How to scale Pivoting in BigQuery?

Tags:

sql

google-bigquery

Let's say, I have music video play stats table mydataset.stats for a given day (3B rows, 1M users, 6K artists). Simplified schema is: UserGUID String, ArtistGUID String

I need pivot/transpose artists from rows to columns, so schema will be:
UserGUID String, Artist1 Int, Artist2 Int, … Artist8000 Int
With Artist plays count by respective user

There was an approach suggested in How to transpose rows to columns with large amount of the data in BigQuery/SQL? and How to create dummy variable columns for thousands of categories in Google BigQuery? but looks like it doesn’t scale for numbers I have in my example

Can this approach be scaled for my example?

835

asked Jan 18 '16 00:01

Mikhail Berlyant

1 Answers

I tried below approach for up to 6000 features and it worked as expected. I believe it will work up to 10K features which is hard limit for number of columns in a table

STEP 1 - Aggregate plays by user / artist

SELECT userGUID as uid, artistGUID as aid, COUNT(1) as plays 
FROM [mydataset.stats] GROUP BY 1, 2

STEP 2 – Normalize uid and aid – so they are consecutive numbers 1, 2, 3, … .
We need this at least for two reasons: a) make later dynamically created sql as compact as possible and b) to have more usable/friendly columns names

Combined with first step – it will be:

SELECT u.uid AS uid, a.aid AS aid, plays 
FROM (
  SELECT userGUID, artistGUID, COUNT(1) AS plays 
  FROM [mydataset.stats] 
  GROUP BY 1, 2
) AS s
JOIN (
  SELECT userGUID, ROW_NUMBER() OVER() AS uid FROM [mydataset.stats] GROUP BY 1
) AS u ON u. userGUID = s.userGUID
JOIN (
  SELECT artistGUID, ROW_NUMBER() OVER() AS aid FROM [mydataset.stats] GROUP BY 1
) AS a ON a.artistGUID = s.artistGUID

Let’s write output to table - mydataset.aggs

STEP 3 – Using already suggested (in above mentioned questions) approach for N features (artists) at a time.
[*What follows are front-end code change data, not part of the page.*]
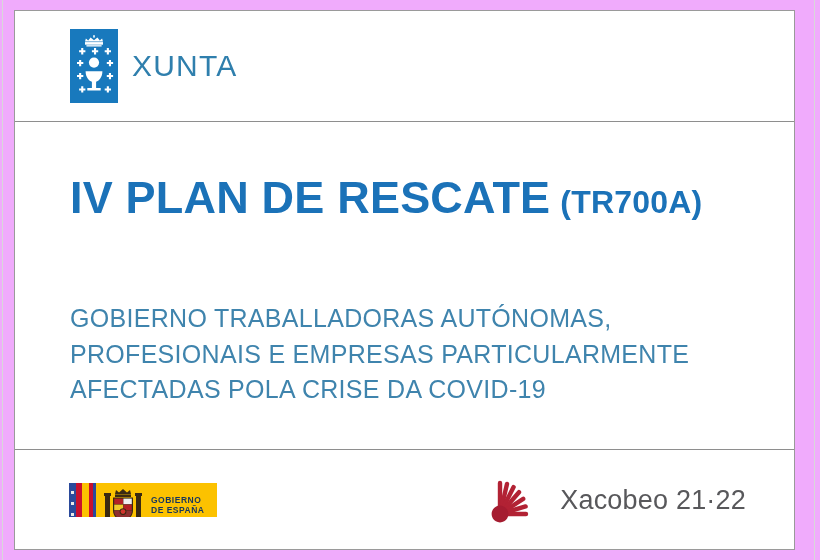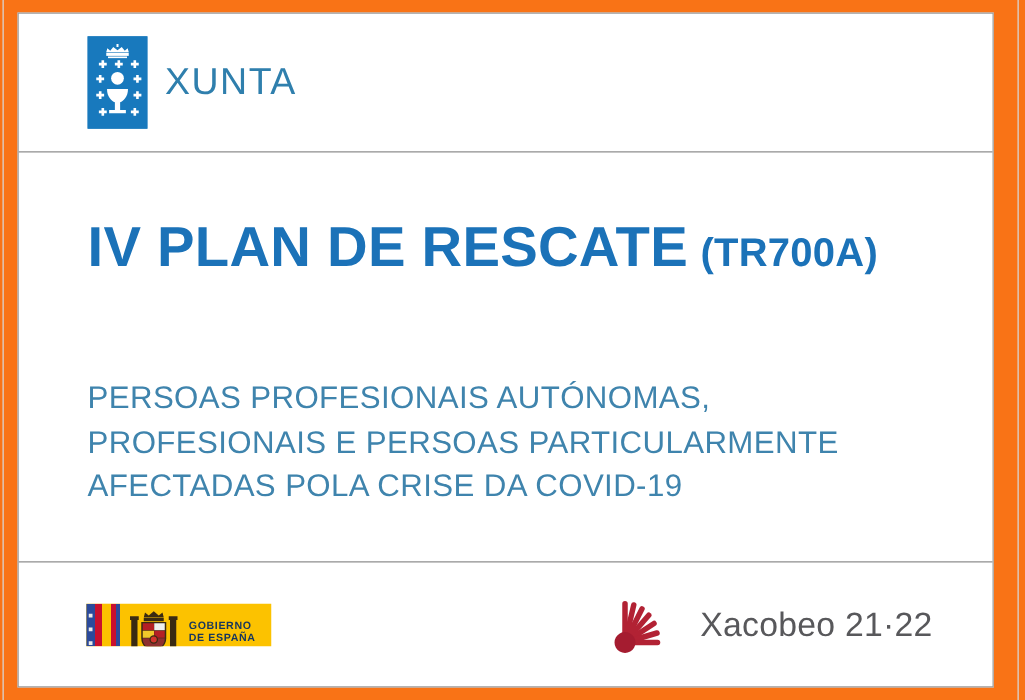"XUNTA" #poster { background: #f97316 -> #f0abfc }
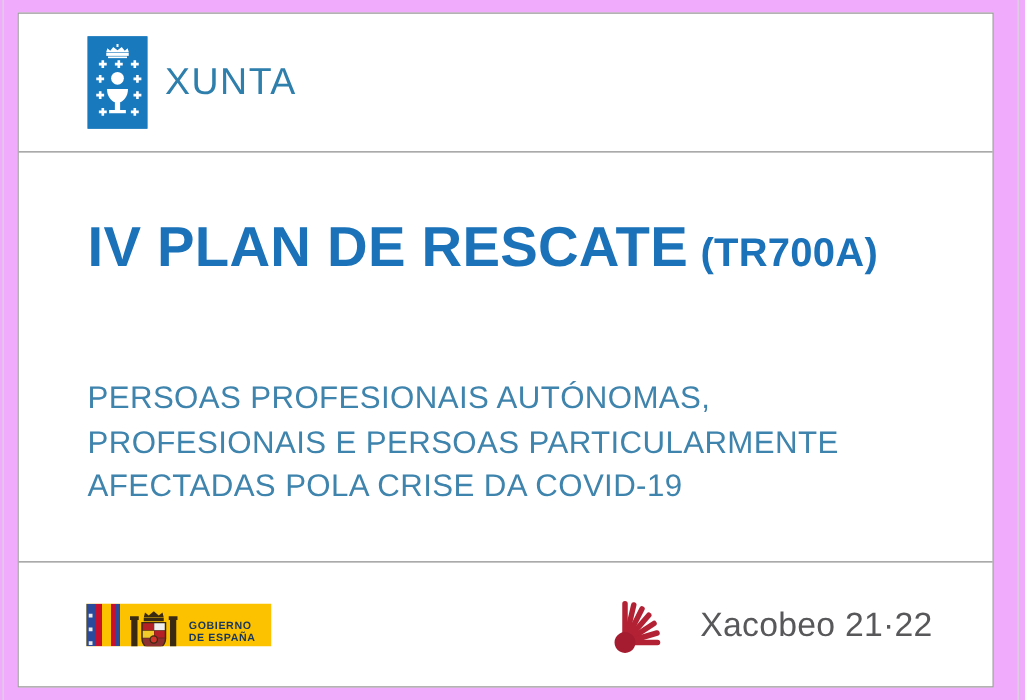"PERSOAS PROFESIONAIS AUTÓNOMAS," div.subtitle-line { text: PERSOAS PROFESIONAIS -> GOBIERNO TRABALLADORAS }
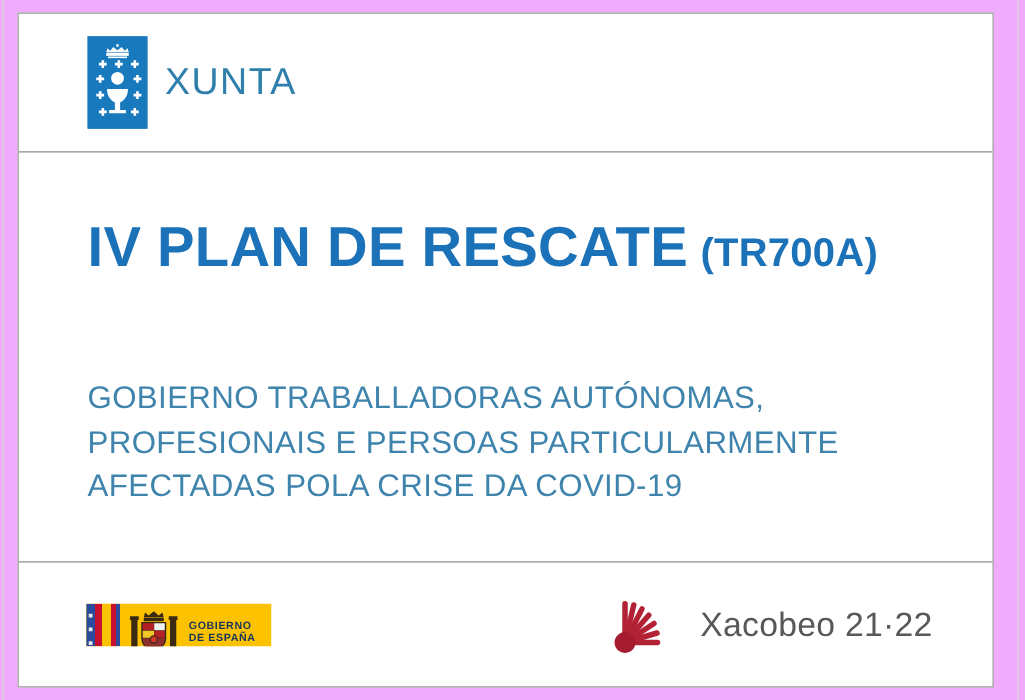"PROFESIONAIS E PERSOAS PARTICULARMENTE" div.subtitle-line { text: PERSOAS -> EMPRESAS }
In my particular example, by experimenting, I found that basic approach works well for number of features between 2000 and 3000. To be on safe side I decided to use 2000 features at a time

Below script is used for dynamically generating query that then run to create partitioned tables

SELECT 'SELECT uid,' + 
   GROUP_CONCAT_UNQUOTED(
      'SUM(IF(aid=' + STRING(aid) + ',plays,NULL)) as a' + STRING(aid) 
   ) 
   + ' FROM [mydataset.aggs] GROUP EACH BY uid'
FROM (SELECT aid FROM [mydataset.aggs] GROUP BY aid HAVING aid > 0 and aid < 2001)
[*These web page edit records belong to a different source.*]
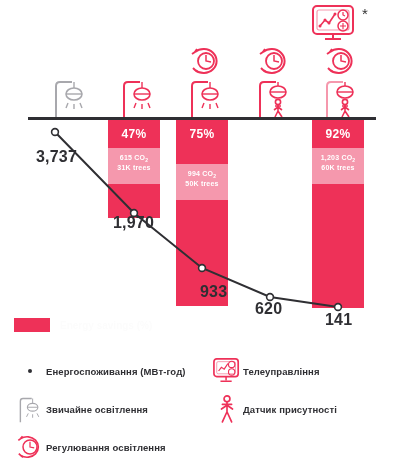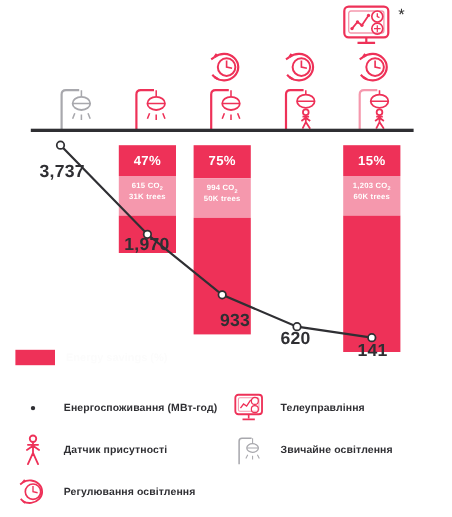"47%" .seg-top { margin-top: 12px -> none }
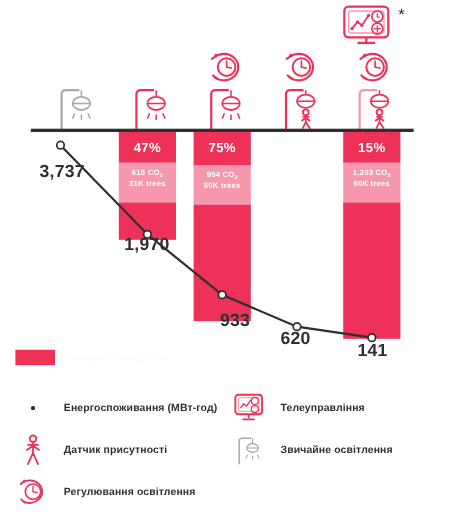"75%" div.seg-top { height: 30px -> 44px }
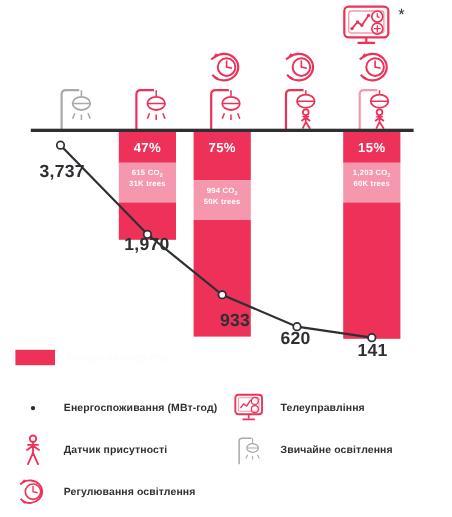"15%" div.seg-top { text: 15% -> 92% }
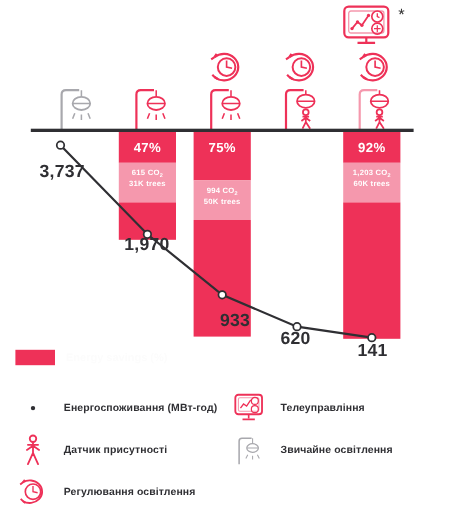"Енергоспоживання (МВт-год)" .li { gap: 12px -> none }
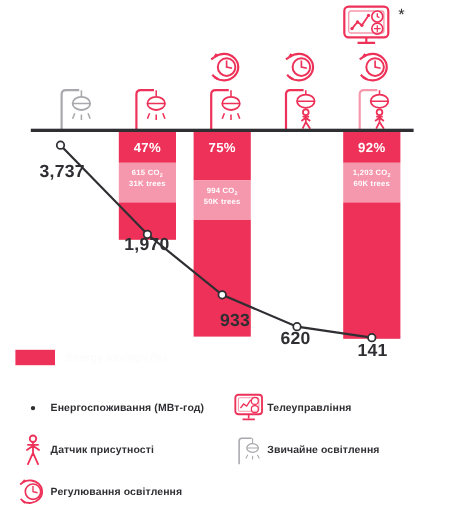"Датчик присутності" div.li { order: before "Звичайне освітлення" -> after "Звичайне освітлення" }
Above query produces yet another query like below:

SELECT uid,SUM(IF(aid=1,plays,NULL)) a1,SUM(IF(aid=3,plays,NULL)) a3,
  SUM(IF(aid=2,plays,NULL)) a2,SUM(IF(aid=4,plays,NULL)) a4 . . .
FROM [mydataset.aggs] GROUP EACH BY uid

This should be run and written to mydataset.pivot_1_2000

Executing STEP 3 two more times (adjusting HAVING aid > NNNN and aid < NNNN) we get three more tables mydataset.pivot_2001_4000, mydataset.pivot_4001_6000
As you can see - mydataset.pivot_1_2000 has expected schema but for features with aid from 1 to 2001; mydataset.pivot_2001_4000 has only features with aid from 2001 to 4000; and so on

STEP 4 – Merging all partitioned pivot table to final pivot table with all features represented as columns in one table

Same as in above steps. First we need generate query and then run it So, initially we will “stitch” mydataset.pivot_1_2000 and mydataset.pivot_2001_4000. Then result with mydataset.pivot_4001_6000

SELECT 'SELECT x.uid uid,' + 
   GROUP_CONCAT_UNQUOTED(
      'a' + STRING(aid) 
   ) 
   + ' FROM [mydataset.pivot_1_2000] AS x
JOIN EACH [mydataset.pivot_2001_4000] AS y ON y.uid = x.uid
'
FROM (SELECT aid FROM [mydataset.aggs] GROUP BY aid HAVING aid < 4001 ORDER BY aid)

Output string from above should be run and result written to mydataset.pivot_1_4000

Then we repeat STEP 4 like below

SELECT 'SELECT x.uid uid,' + 
   GROUP_CONCAT_UNQUOTED(
      'a' + STRING(aid) 
   ) 
   + ' FROM [mydataset.pivot_1_4000] AS x
JOIN EACH [mydataset.pivot_4001_6000] AS y ON y.uid = x.uid
'
FROM (SELECT aid FROM [mydataset.aggs] GROUP BY aid HAVING aid < 6001 ORDER BY aid)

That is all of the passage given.